Иванэ насмешливо зафыркал:
- Торопись, а то с ума сойдешь по этой лестнице.
Тут дед Димитрия вскочил с бревна, подбоченился и принялся осыпать
Иванэ насмешками, не забывая и его родню из Лихи, ибо втайне завидовал, что
Иванэ породнился с богатой семьей, а его Димитрий так и не женится ни на
богатой, ни на бедной.
- Э-э... дед, - засмеялся Иванэ, - сколько насмешек ни сей, подарок для
госпожи Русудан не вырастет.
- Так думаешь? - Дед Димитрия ехидно прищурился. - Э, Илико, скачи
домой! - и метнул выразительный взгляд.
Деда Димитрия мгновенно обступили, но он, не обращая внимания на
нетерпеливые вопросы, углубился в изучение бороздок кругляка. Вот уже
сколько недель он мужественно крепился, намереваясь изумить ностевцев в
самый день ангела, но... этот Иванэ сам похож на черта, который похож на
человека. И он в сердцах выкрикнул:
- Ты разговор о внучке Кетеван помнишь? Так и передай этому... если б
не гости, сказал бы кому...
- Пока ты придумывал "кому", красавица, внучка Кетеван, вчера у плетня
щебет влюбленного благосклонно слушала.
- Это твоя дочь уши девушки речным песком натерла. Только знай, бабо
Кетеван хорошее средство припасла от непрошеных банщиц.

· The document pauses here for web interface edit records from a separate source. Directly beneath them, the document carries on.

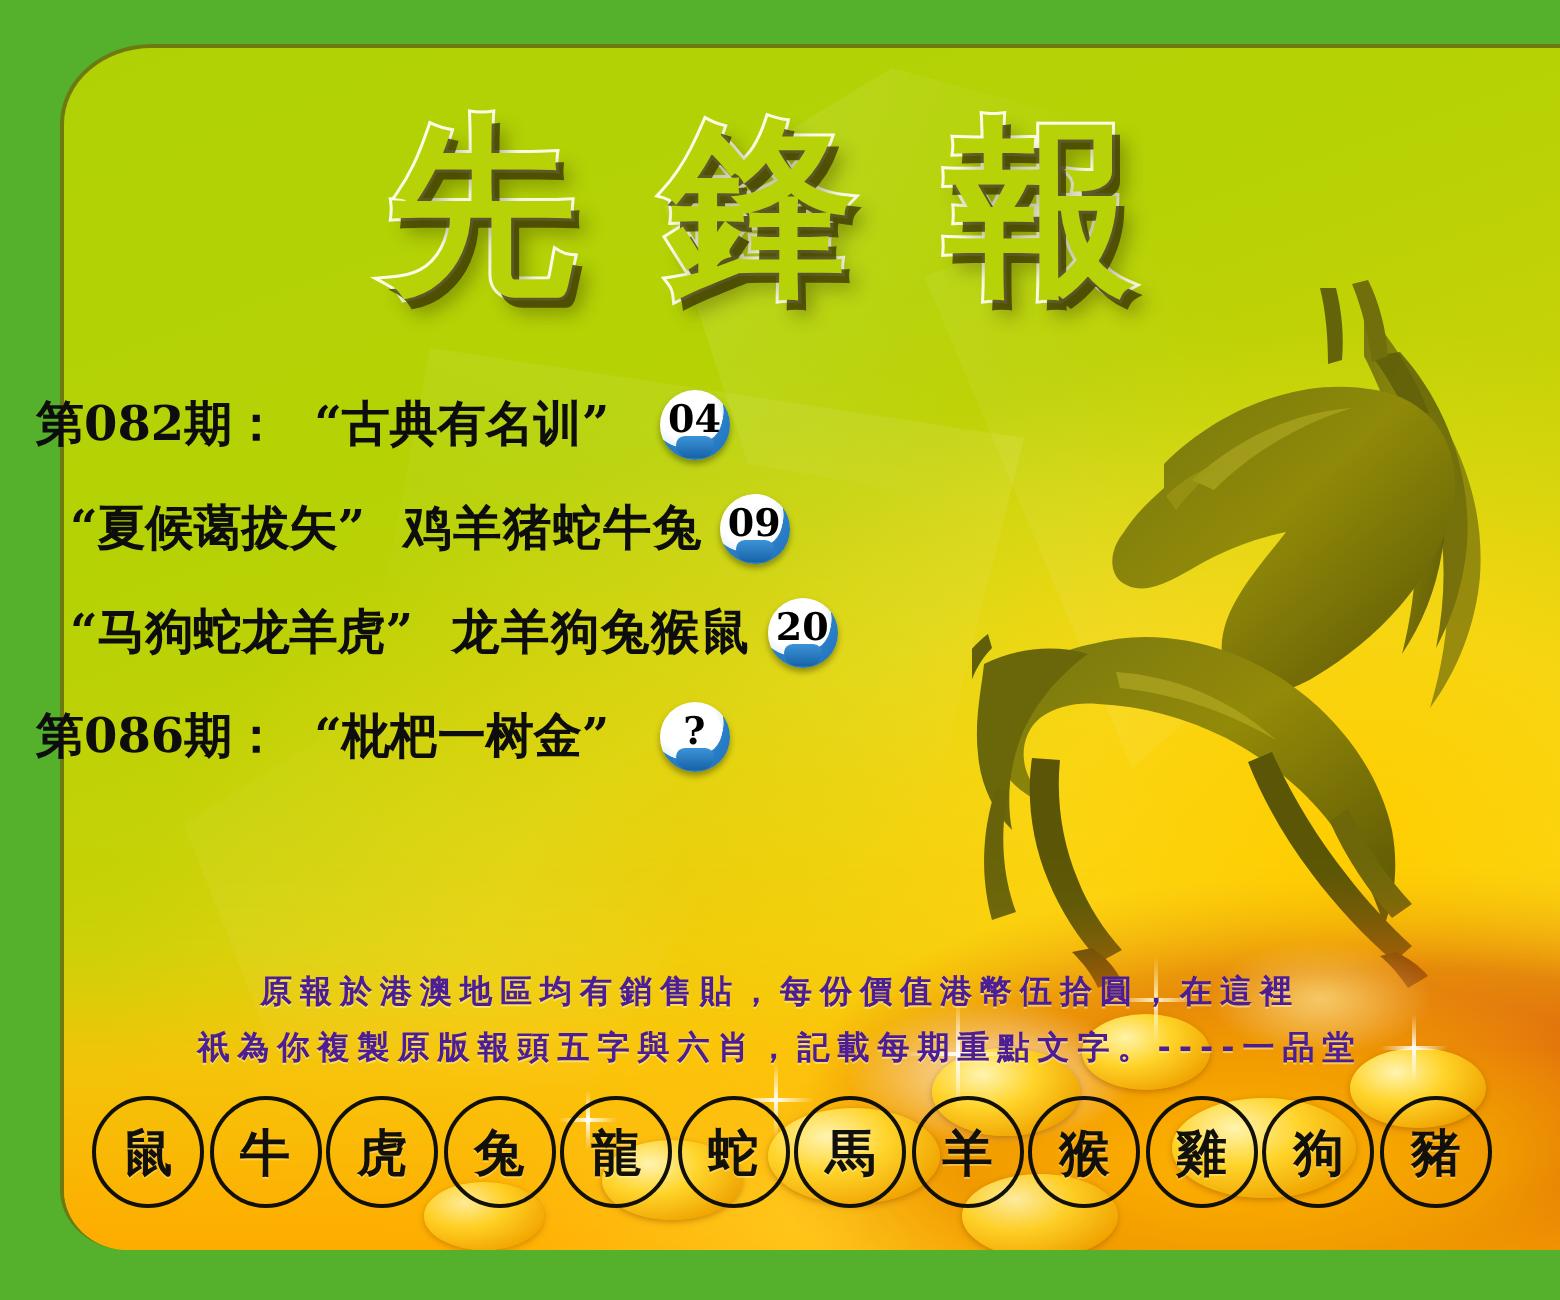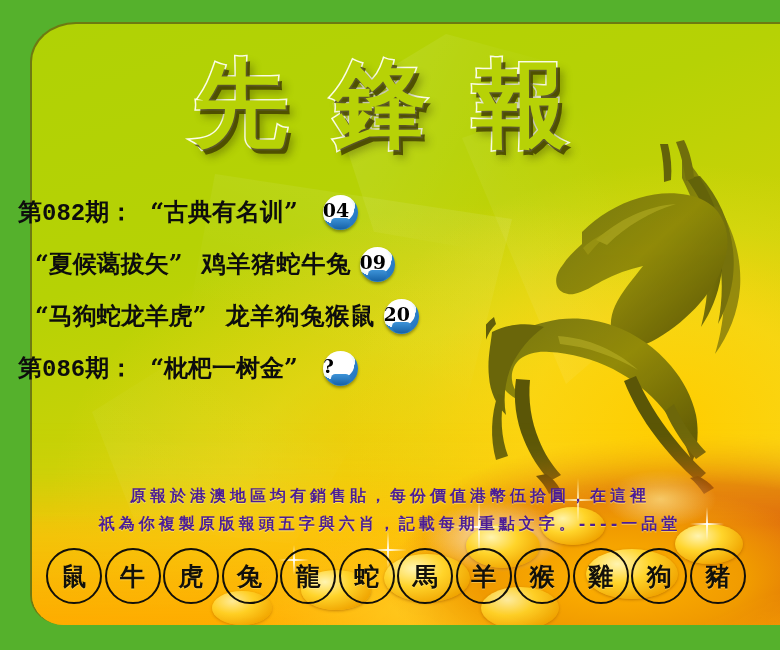--- a/index.html
+++ b/index.html
@@ -94,7 +94,7 @@
     font-family:"DejaVu Serif","Liberation Serif",serif;
     font-size:24px;font-weight:bold;white-space:nowrap;
   }
-  .row .issue{letter-spacing:0px;font-family:Liberation Mono, monospace;}
+  .row .issue{letter-spacing:0px;}
   .row .phrase{margin:0 17px;}
   .row .zodiacs{margin-left:2px;letter-spacing:1px;}
   .ball{

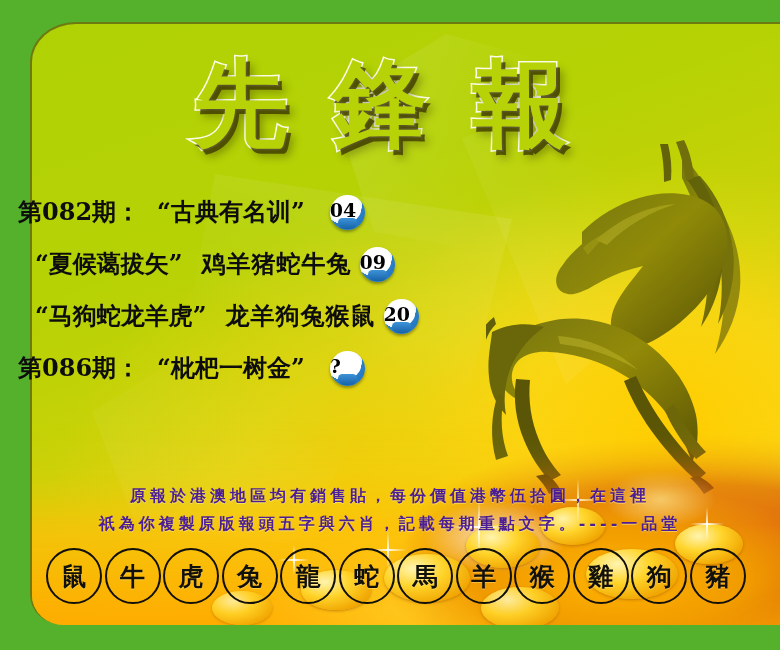--- a/index.html
+++ b/index.html
@@ -99,7 +99,7 @@
   .row .zodiacs{margin-left:2px;letter-spacing:1px;}
   .ball{
     position:relative;width:35px;height:35px;margin-left:8px;flex:none;
-    display:inline-flex;align-items:center;
+    display:inline-flex;align-items:center;justify-content:center;
     border-radius:50%;
     background:radial-gradient(circle at 38% 30%, #ffffff 0%, #ffffff 44%, #e9f3fb 56%, #2a7fc9 57%, #1e6fb8 100%);
     box-shadow:0 2px 3px rgba(0,0,0,.35);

- Вот, принес! - запыхался Илико, протягивая тючок, завернутый в
кашемировую шаль, аккуратно заколотую булавками с разноцветными головками.
Дед Димитрия с ужасающей медлительностью стал вынимать булавки, втыкая
их в свою праздничную чоху. Яростные взоры не волновали его; даже когда дед
Матарса обозвал его ядовитым искусителем, дед Димитрия не ускорил движение
пальцев. Напротив, он готов был до утра продлить пытку, но, увы, булавки
кончились, шаль распахнулась и... ностевцы оцепенели. Раздались крики
изумления и восторга. Из шали показалась серо-голубая бурка, свалянная из
тончайшей шерсти ангорских овец, потому невесомая. Она переливалась нежным
ворсом, блестя золотыми позументами и золотыми кистями.
Не дав никому опомниться, дед Димитрия вынул из шали такой же башлык. И
пока длилось восторженное молчание, дед рассказал, что девушек-ностевок,
которые валяли бурку и башлык, он сам водил в церковь и священник брал с них
клятву хранить тайну до дня ангела госпожи Русудан.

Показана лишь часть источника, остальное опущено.